Но при этом нужно учитывать следующее. Начало войны застало нас на самой границе, с первых минут мы попали под бомбы немецких самолетов и огонь диверсантов и парашютистов, все мы тогда не были подготовлены к такой войне, мы не были обстреляны. А нам пришлось на второй день войны, вернее в первую ночь войны, нести боевую службу в районе Дрогобыча, где население к нам относилось без особой симпатии, а затем отступать в очень сложной боевой обстановке. К отступлению мы вообще не были морально подготовлены. Ведь нас и в школе, и в армии воспитывали так, что мы были уверены – врага будем громить на его территории.

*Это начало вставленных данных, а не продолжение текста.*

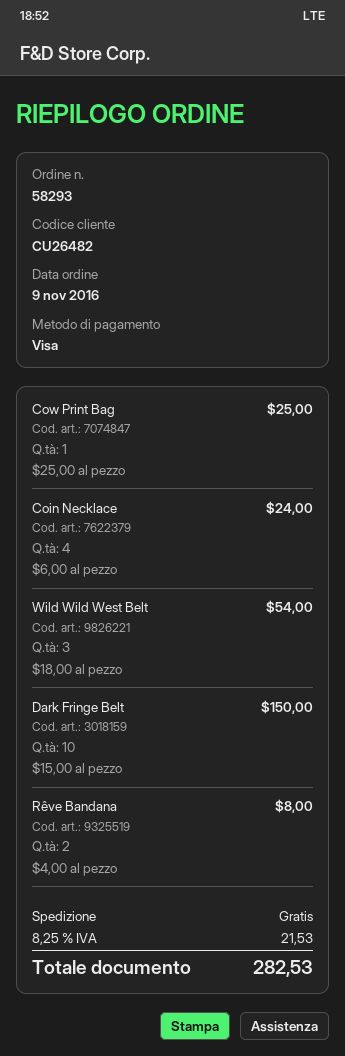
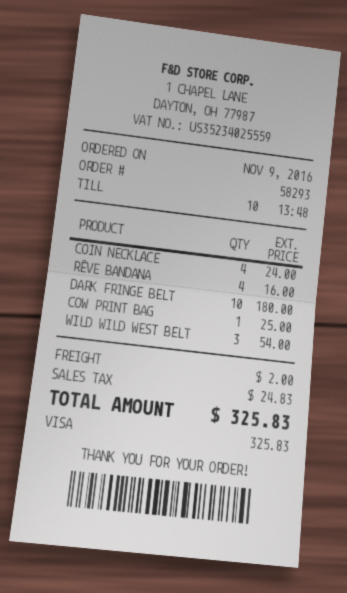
Dark Fringe Belt: 10 for 150.00 -> 10 for 180.00
Rêve Bandana: 2 for 8.00 -> 4 for 16.00
shipping: 0.00 -> 2.00
tax: 21.53 -> 24.83
total: 282.53 -> 325.83

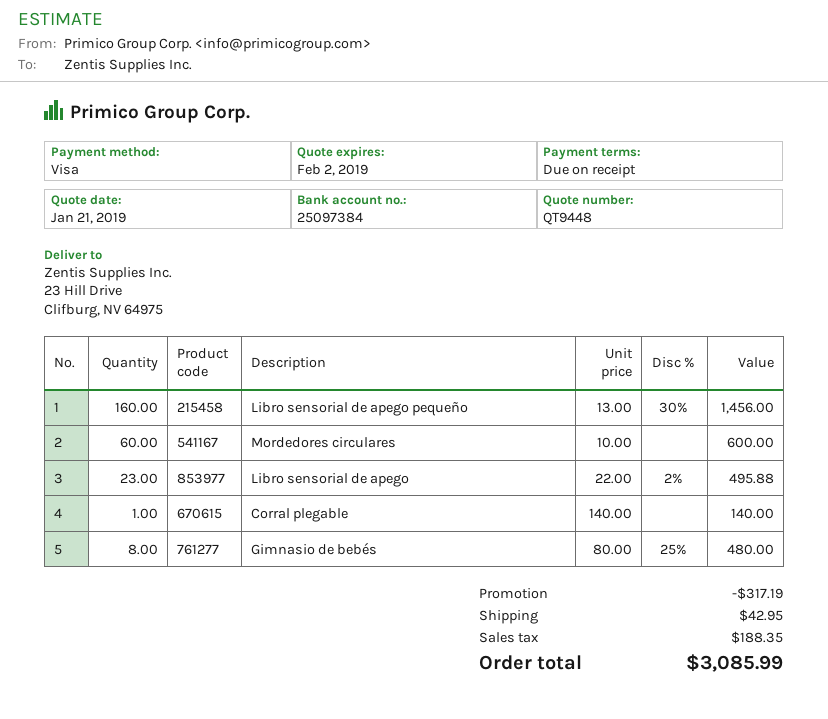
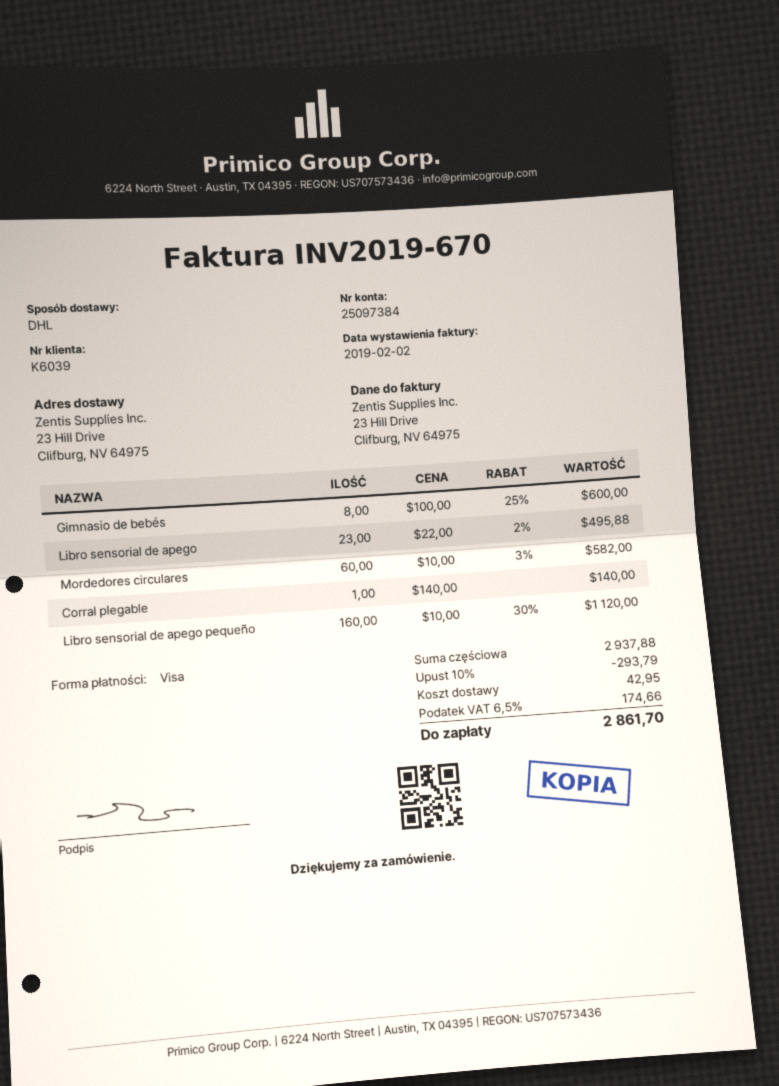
Libro sensorial de apego pequeño: 160 x 13.00 - 30% = 1456.00 -> 160 x 10.00 - 30% = 1120.00
Mordedores circulares: 60 x 10.00 = 600.00 -> 60 x 10.00 - 3% = 582.00
Gimnasio de bebés: 8 x 80.00 - 25% = 480.00 -> 8 x 100.00 - 25% = 600.00
discount: 317.19 -> 293.79
tax: 188.35 -> 174.66
total: 3085.99 -> 2861.70

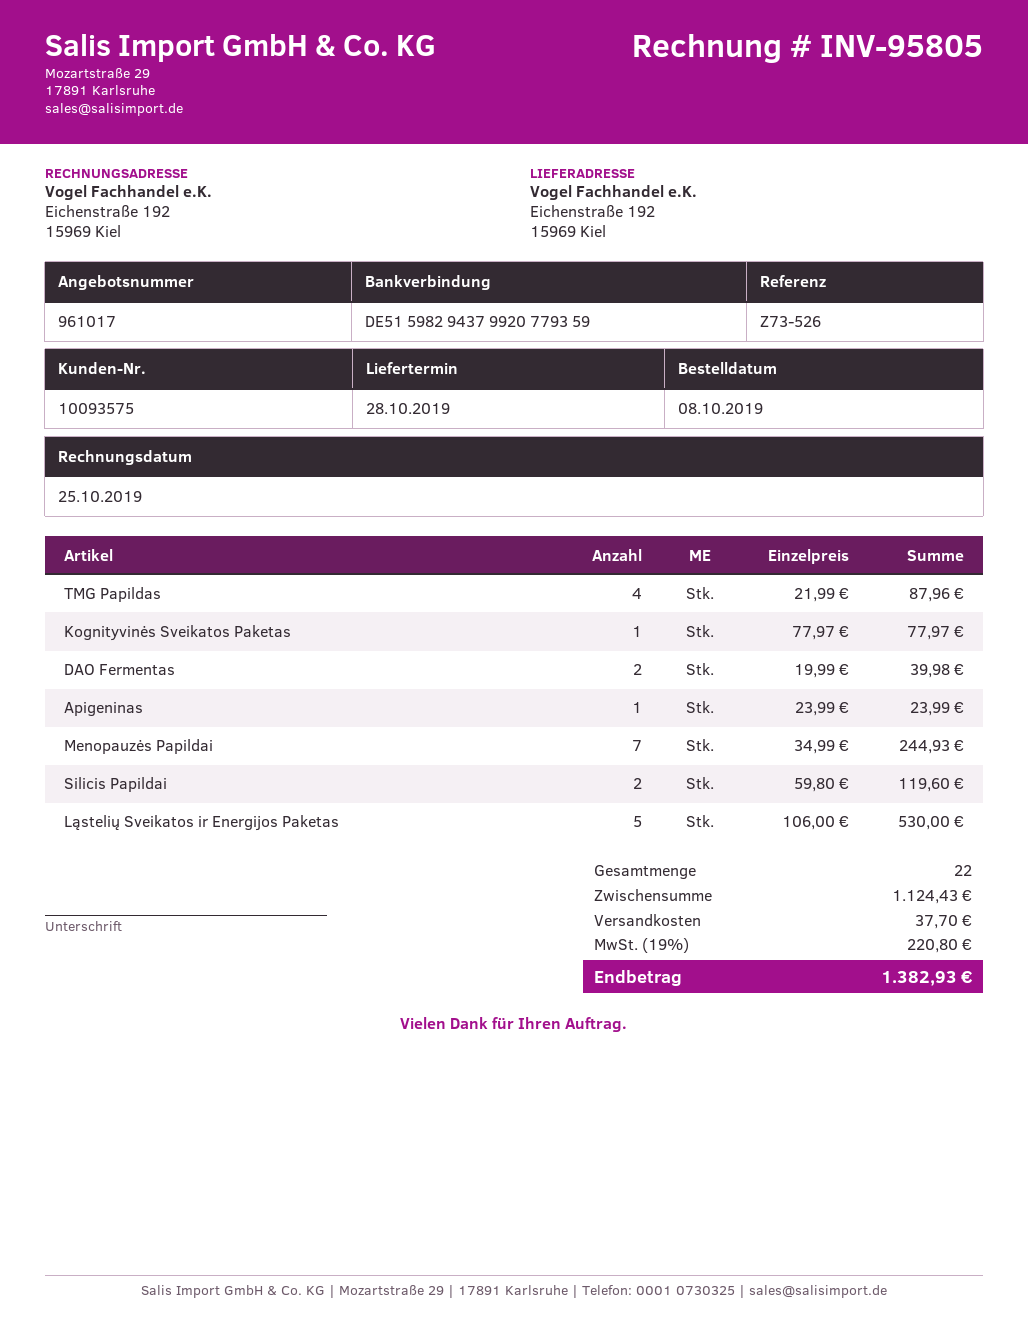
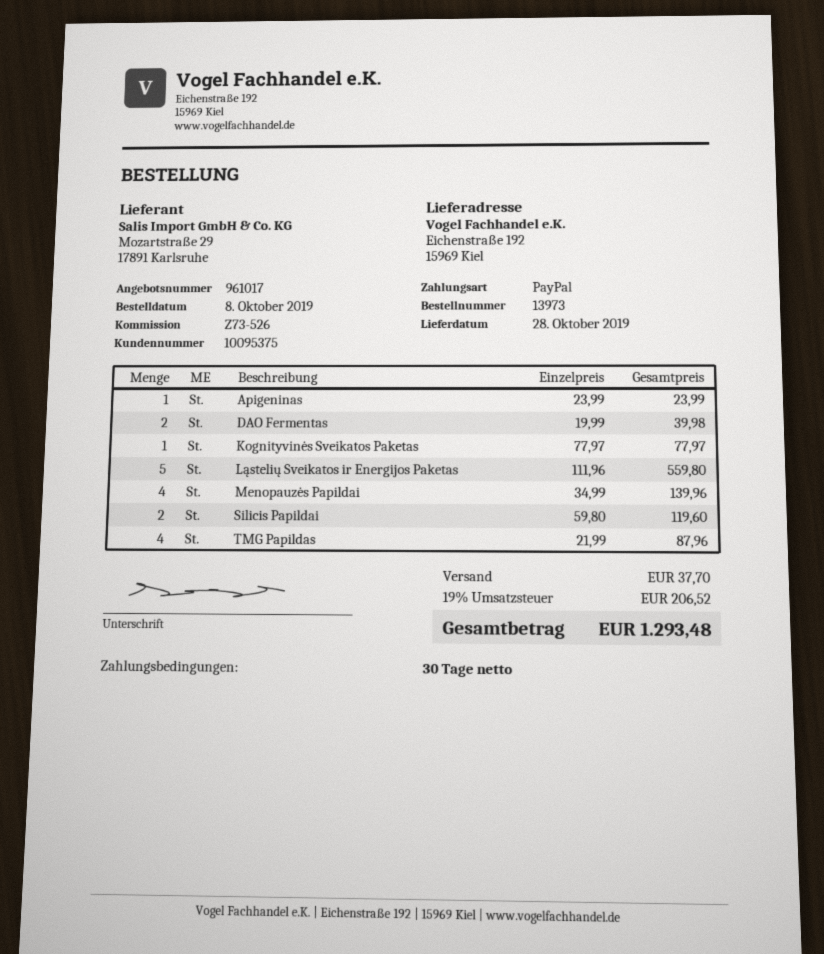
customer number: 10093575 -> 10095375
Menopauzės Papildai: 7 x 34.99 = 244.93 -> 4 x 34.99 = 139.96
Ląstelių Sveikatos ir Energijos Paketas: 5 x 106.00 = 530.00 -> 5 x 111.96 = 559.80
tax: 19% = 220.80 -> 19% = 206.52
total: 1382.93 -> 1293.48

А мне в составе 16-го ОЗПБ пришлось пережить четыре больших отступления: в июне 1941 г. Дрогобыч – Киев; в августе – сентябре 1941 г. Киев – Харьков; в октябре 1941 г. Харьков – Новохоперск и, наконец, летом 1942 г. Купянск – Саратов, в ходе которого я был ранен. При каждом отступлении мы теряли друзей-однополчан, боевые машины. Самым страшным было отступление весны и лета 1942 г.
Как писал мой однополчанин Борис Казимиров (о нем будет идти речь в следующем разделе моих воспоминаний):
Потом, уже в послевоенное время, когда в кругу однополчан мы вспоминали войну, мне казалось, что тот, кто не пережил отступлений 1941–1942 гг., не пережил самого страшного на войне: боязнь плена, горечь за наши оставленные города и села, за гибель, не всегда оправданную, своих друзей-однополчан.

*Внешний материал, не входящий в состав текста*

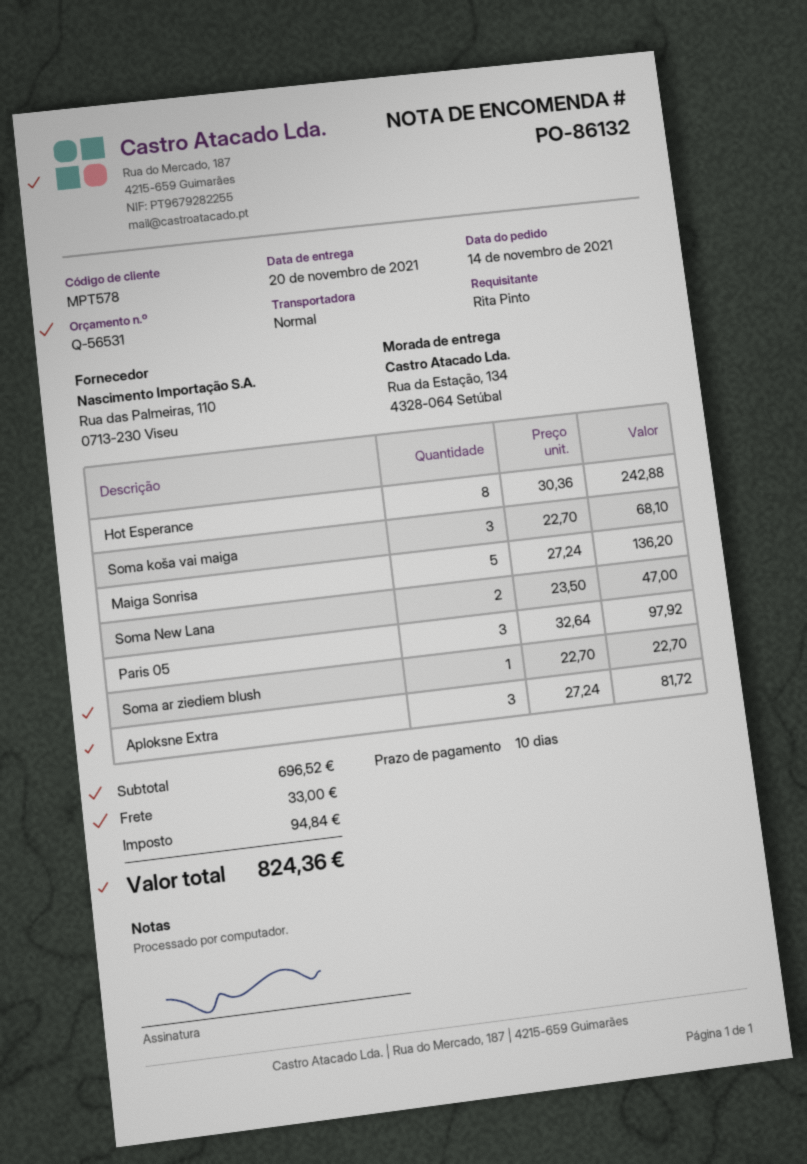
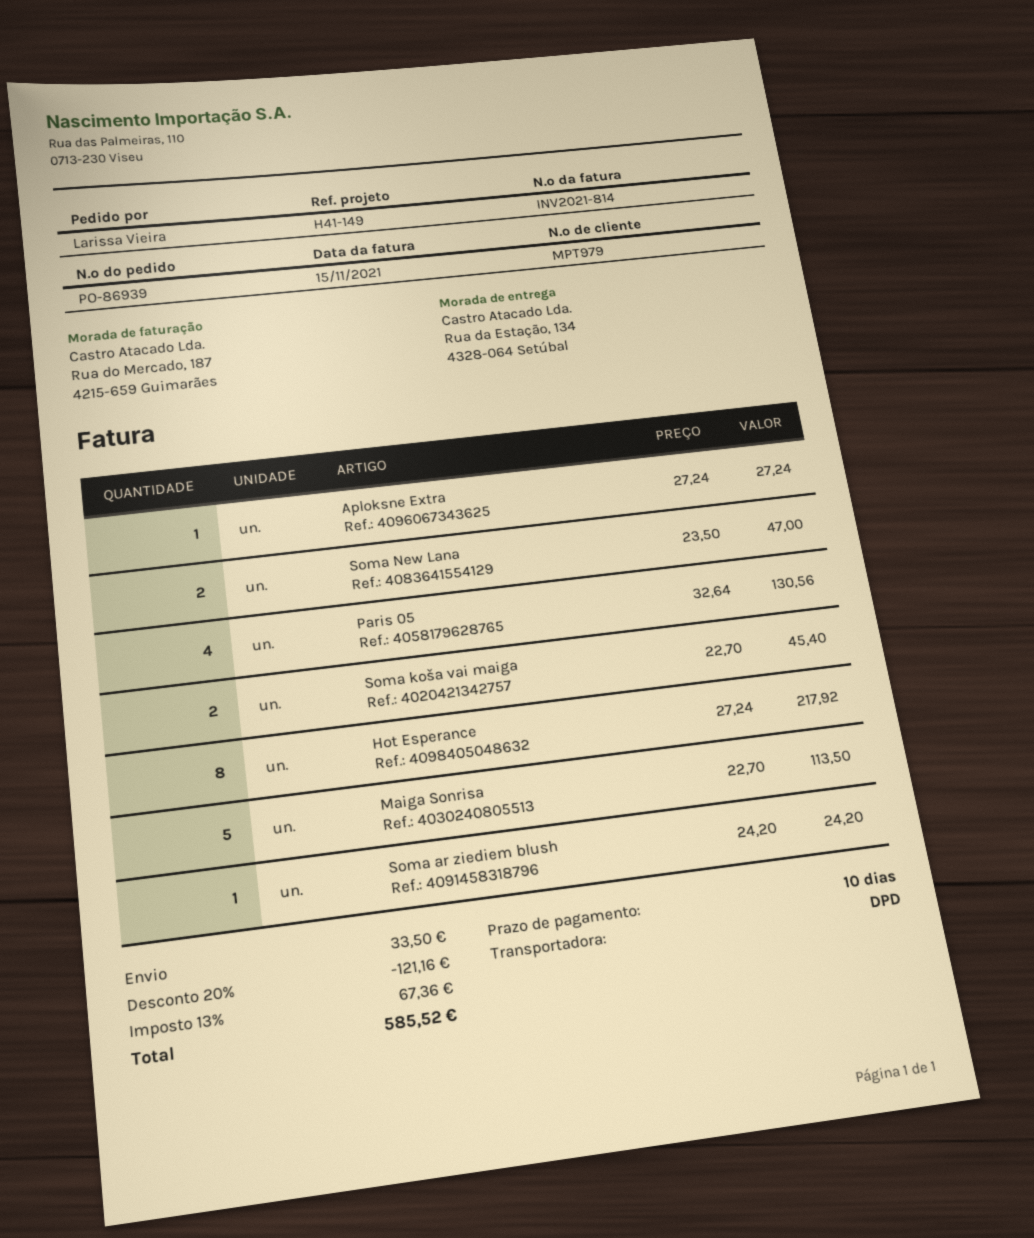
order number: PO-86132 -> PO-86939
customer number: MPT578 -> MPT979
ordered by: Rita Pinto -> Larissa Vieira
shipping method: standard -> DPD
Hot Esperance: 8 x 30.36 = 242.88 -> 8 x 27.24 = 217.92
Soma koša vai maiga: 3 x 22.70 = 68.10 -> 2 x 22.70 = 45.40
Maiga Sonrisa: 5 x 27.24 = 136.20 -> 5 x 22.70 = 113.50
Paris 05: 3 x 32.64 = 97.92 -> 4 x 32.64 = 130.56
Soma ar ziediem blush: 1 x 22.70 = 22.70 -> 1 x 24.20 = 24.20
Aploksne Extra: 3 x 27.24 = 81.72 -> 1 x 27.24 = 27.24
discount: none -> 20% = 121.16
shipping: 33.00 -> 33.50
tax: 94.84 -> 67.36
total: 824.36 -> 585.52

А зима 1941–1942 гг.? Ночь простоять на морозе у прожектора?
Уже в первые дни войны немецкие танковые клинья нависали над нами, а мы еще 26 июня 1941 г. занимали боевые позиции в районе Дрогобыча. А слева и справа от нас немцы были уже далеко на востоке. Часто казалось при отходе, что кольцо окружения вот-вот замкнется – так было на территории Западной Украины, где-то в районе Станислава, при отходе из Киева, при отступлении из Купянска в июне 1942 г.
Только чудо и наши машины, на которых размещались прожектор и расчет, спасали нас от «котлов», в которые попадали части и соединения Юго-Западного фронта летом и осенью 1941 г., в начале лета 1942 г. О службе и боях в прожекторном батальоне у меня остались самые яркие впечатления.

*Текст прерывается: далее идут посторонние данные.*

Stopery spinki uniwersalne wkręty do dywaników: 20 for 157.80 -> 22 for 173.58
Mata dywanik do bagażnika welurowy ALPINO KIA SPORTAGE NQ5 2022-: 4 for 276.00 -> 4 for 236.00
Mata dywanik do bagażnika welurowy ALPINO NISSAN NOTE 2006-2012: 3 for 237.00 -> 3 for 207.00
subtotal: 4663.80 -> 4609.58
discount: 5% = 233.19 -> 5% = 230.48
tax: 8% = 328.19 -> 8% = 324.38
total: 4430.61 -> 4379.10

Но познал я войну, всю тяжесть фронтовой окопной жизни тогда, когда попал в пехоту, особенно в 94-й отдельный батальон ПТР 3-й гвардейской армии, в составе которого с противотанковым ружьем на плечах мне довелось пройти от Дона до Днепра, и в 187-й гвардейский стрелковый полк, с солдатами которого я, будучи комсоргом стрелкового батальона, а с осени 1944 г. – комсоргом гвардейского стрелкового полка, прошел боевой путь от Днепра до австрийских Альп.
Но это уже дальнейшие мои воспоминания… Хочу несколько слов сказать о моей семье. Как я уже говорил, в октябре 1940 г. меня призвали в армию. Дома оставались отец Самсон Анцелевич, мать – Фаня Лазаревна и сестра Мария 1920 года рождения. В мае 1941 г. сестру как студентку 3-го курса института народного хозяйства направили на производственную практику в город Белосток.
Когда началась война, я долгое время, до конца сентября, ничего не знал о нашей семье, а они не знали, что со мной, и очень переживали: ведь служил я до войны почти на самой границе. Переживали они и за сестру, которая находилась до войны в Белостоке, куда немцы вошли 22 июня 1941 г.
Первые недели войны было не до писем – отступление от Дрогобыча, оборона Киева, бои на реке Ирпень. Но пришло время, и я решил написать письмо сестре матери в Москву – адрес ее я почему-то помнил с детства. Написал ей и в конце сентября получил первое письмо от родителей – сестра матери переслала им мое письмо.
Трудно передать словами их радость от того, что я нашелся, и мою – от того, что родители живы. Они бежали из Минска в ночь на 24 июня 1941 г. Отец и группа ИТР дрожжевого завода, на территории которого мы жили до войны, взяли заводских лошадей с повозками и выехали в направлении Могилева. Там у них лошадей забрали, и они уже в эшелоне доехали до Тамбовской области. Оттуда отец связался с Наркомпищепромом Союза и Российской Федерации, получил направление на томский дрожжевой завод, где проработал всю войну заведующим производством. Мать работала там же. В 1945 г., после окончания войны, они возвратились в Минск, где отец и проработал на дрожжевом заводе до своих последних дней. Мать нелегко перенесла сибирские морозы, часто болела воспалением легких и умерла в 1949 г.
С сестрой стряслась беда. Она, видимо, или не смогла уйти из Белостока, или не добралась до Минска. До сих пор никаких данных о ее судьбе нет.